Что из всего этого и с какой интенсивностью влияет на жизнь и творчество Гойи около 1790 года? Из одного его письма, которое помечено гораздо более поздней датой и в котором говорится как о чем-то само собой разумеющемся, что в этот день он идет "на быков", мы при желании можем заключить, что и в предшествующие годы он посещал корриду не больше и не меньше, чем любой другой мадридский обыватель[*В письме 1778 года к Сапатеру, который был костильяристом, он признается, что принадлежит к партии Педро Ромеро]. В продолжение всего этого периода он не рисует ни одного тореро и не пишет ни одной картины, посвященной бою быков, если не считать картона "Новильяда", изображающего не корриду как таковую, а игру с молодым бычком, которого выпускают на любой деревенской улице. Картина задумана как чисто декоративная, и, если - пленившись тем, что центральная фигура, по всей видимости, автопортрет художника, - мы захотим использовать это произведение как доказательство увлечения Гойи тавромахией, мы всего-навсего убедимся, что в это время Гойя ничего не смыслит в re taurina[17]. Нет данных и о том, был ли он как-то связан с миром кулис. В конце 1790 года он. посылает своему другу Сапатеру несколько тиран и сегидилий. "С каким удовольствием ты прослушаешь их, - пишет он приятелю. Я их еще не слышал и, скорее всего, так и не услышу, потому что больше не хожу в те места, где их поют: мне втемяшилось в голову, что я должен .придерживаться некой идеи и соблюдать достоинство, каким должен обладать человек; всем этим, как ты можешь себе представить, я не вполне доволен".
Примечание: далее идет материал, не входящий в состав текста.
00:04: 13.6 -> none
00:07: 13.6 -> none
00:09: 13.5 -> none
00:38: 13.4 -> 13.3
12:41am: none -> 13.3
Из всех свидетельств, какие Гойя оставил о себе, это мне представляется самым важным. Извлечем из слов Гойи то, что он хочет сообщить, и то, что сообщает помимо своей воли. Первое: Гойя считает естественным и само собой разумеющимся, что, посылая эти, по всей видимости, новомодные куплеты, он доставляет своему другу Сапатеру, доброму и благонамеренному провинциалу, истинное удовольствие. Значит, и в провинции старались быть в курсе новых мадридских веяний. Второе: в те пятнадцать лет, какие Гойя к тому времени провел в Мадриде, он, как и все, ходил слушать подобные песенки в места, где собирались "махисты". Вряд ли имелись в виду театры, хотя он и не имел причины их избегать. Во всяком случае, это самое крупное свидетельство, какое можно привести в пользу его приверженности чисто испанскому, и оно же оказывается довольно мизерным[*При желании к этому можно добавить два письма, в которых он рекомендует другому сарагосскому другу кантаора[18] Пако Триго]. Потому что это все, что мы знаем о пресловутой веселой жизни Гойи, от которой не осталось никакого следа: ни мало-мальски четко очерченной в анекдотах фигуры, ни определенного направления в творчестве последующих лет. Третье: Гойя сообщает о перемене, которая до написания письма произошла в его личности и жизненных правилах. Оказывается, что теперь у Гойи есть "идея", что эта идея предписывает ему "соблюдать достоинство"' и что это достоинство есть нечто, "чем должен обладать человек". Вот так так! Что же это случилось с нашим арагонским мужланом на пятом десятке?